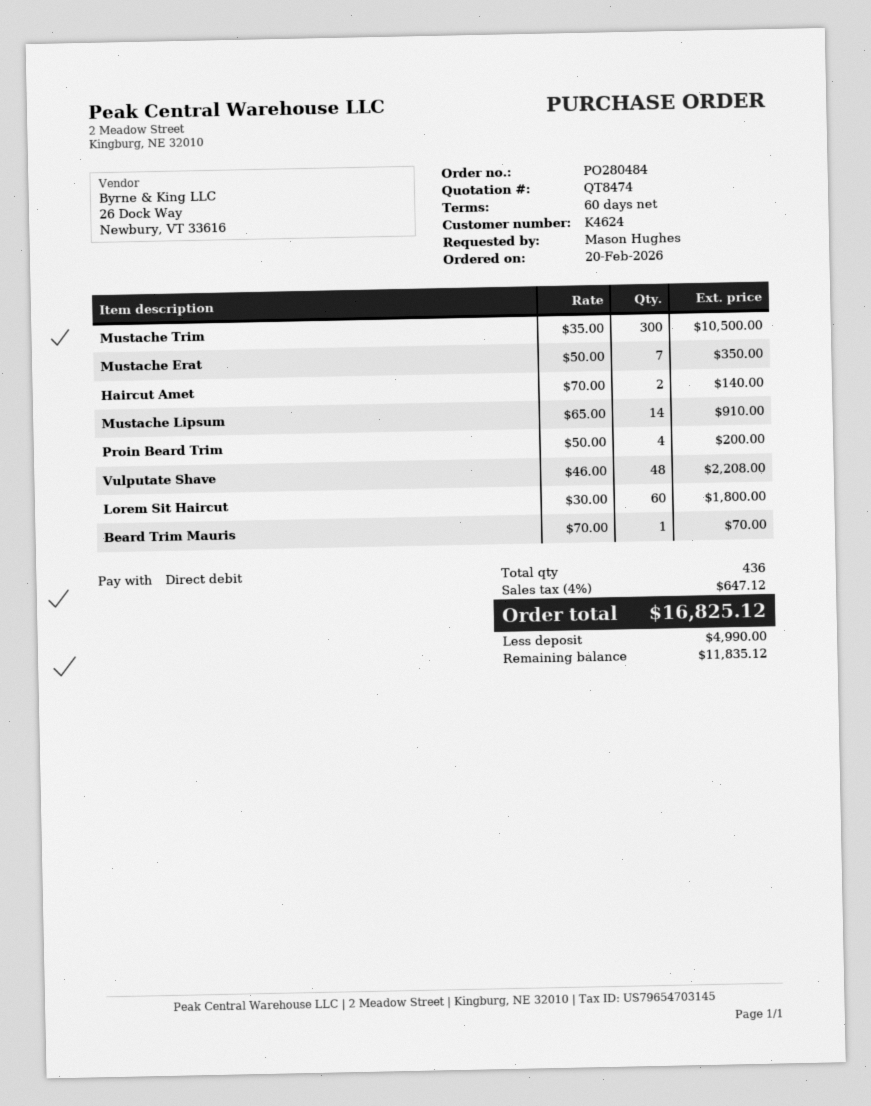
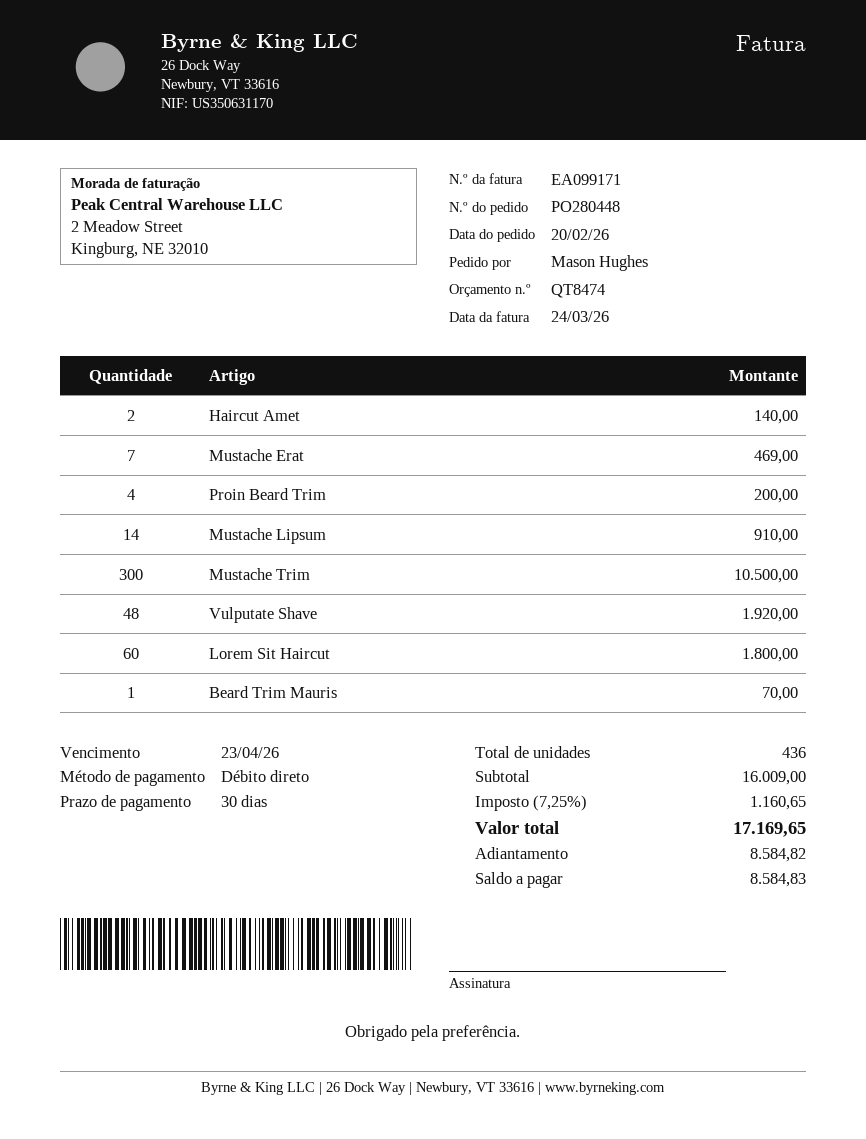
order number: PO280484 -> PO280448
payment terms: 60 days -> 30 days
Mustache Erat: 7 for 350.00 -> 7 for 469.00
Vulputate Shave: 48 for 2208.00 -> 48 for 1920.00
tax: 4% = 647.12 -> 7.25% = 1160.65
total: 16825.12 -> 17169.65
deposit: 4990.00 -> 8584.82
balance: 11835.12 -> 8584.83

....................

■ To do ■
Without any pictures, retype the records above exactly.

■ Answer space ■
order number: PO280484 -> PO280448
payment terms: 60 days -> 30 days
Mustache Erat: 7 for 350.00 -> 7 for 469.00
Vulputate Shave: 48 for 2208.00 -> 48 for 1920.00
tax: 4% = 647.12 -> 7.25% = 1160.65
total: 16825.12 -> 17169.65
deposit: 4990.00 -> 8584.82
balance: 11835.12 -> 8584.83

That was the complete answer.